Was at school this week in the staff room and the discussion
was centred on the preparations for Christmas.
Buying presents, decorating trees, Christmas parties, performances
etc. I mentioned that we did not and
have never bought Christmas presents or trees for our children. There was a horrified silence as if I had
regaled them with tales of how I starved my children regularly. My story had slipped out when I told them of
shopping at a supermarket with my youngest, a mere toddler, in the trolley seat
with groceries pilled up behind him. As
the shop assistant scanned the items she smiled brightly at my son and asked
that usual pre Christmas question.
“And what is Santa bringing you?”
in a happy confidant tone designed to lift customers spirits with festive joy.
Daniel answered instantly
“He
doesn’t give me anything and never has!”
A horrified uncomfortable silence reigned as she scanned in
the remaining items. The look she gave
me was one of shocked surprise that said clearly she wondered what kind of
parent was I.
My children were told from an early age that Santa was not
real. That other parents pretended he
existed for lovely reasons. To make
their children excited about the Christmas period, to celebrate the birth of
Christ, to create a spirit of giving and kindness in families and
communities. We kept stressing that it
was a religious festival designed to remind people of the life of Christ and
his teachings. But they missed the
whole presents and Santa thing. The
only present they got was one from my parents and boy did that one present mean
a lot!
It was a little hard at times when they saw the abundance of
gifts showered upon their cousins and neighbours. But they were surprisingly stoical about it. Children accept you for what you are, warts
and all. They see you as normal and
judge the rest of the world from that baseline. That’s why it is so horrible
when we really screw them up. When we
make our nightmare their baseline.
Thankfully our three children, now adults, seem to hold no grudges for all
those missing gifts and non-existent Santas.

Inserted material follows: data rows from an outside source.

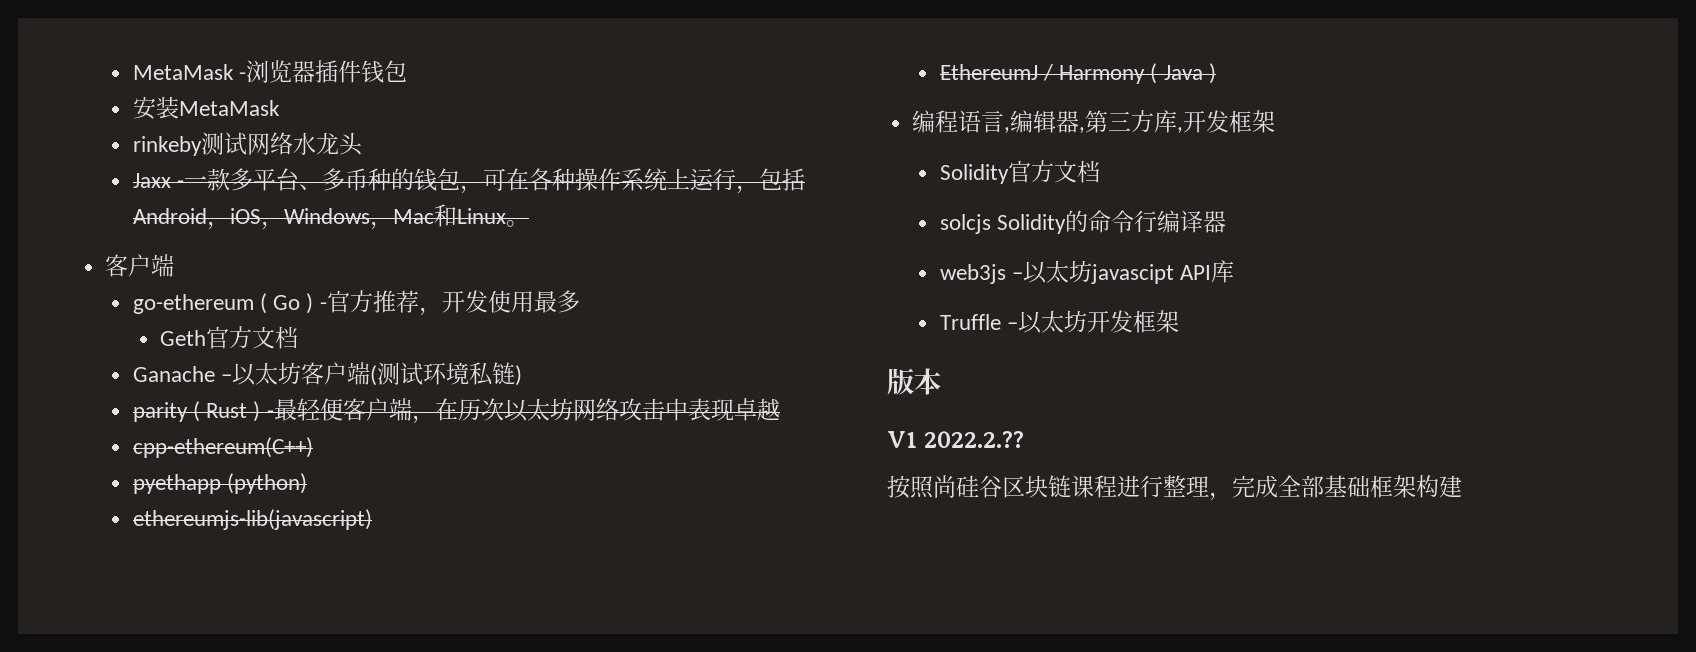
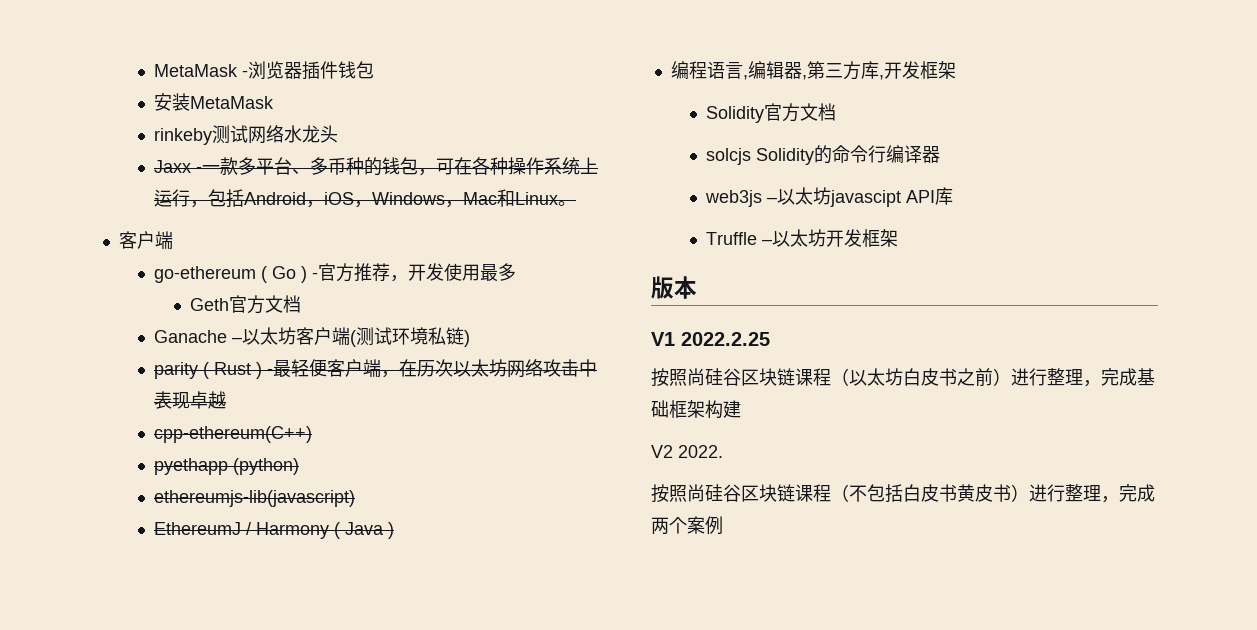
- V1 2022.2.??
- 按照尚硅谷区块链课程进行整理，完成全部基础框架构建
+ V1 2022.2.25
+ 按照尚硅谷区块链课程（以太坊白皮书之前）进行整理，完成基础框架构建
+ V2 2022.
+ 按照尚硅谷区块链课程（不包括白皮书黄皮书）进行整理，完成两个案例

Which kind of shows how meaningless most of that crap really is. Indeed, we were careful to tell them, even
when toddlers, that on no account should they ruin the illusion of Santa for
their friends and school mates. That it would be cruel to steal this illusion
when their parents had so carefully cultivated the magic of it year after
year. So when Daniel aged three
answered the shop assistant with
“He doesn’t
give me anything and never has!”
I was quite proud that he was careful not to shatter her
conviction that Santa was real. He knew
not to announce that,
“Santa does not exist and
therefore does not bring me anything.”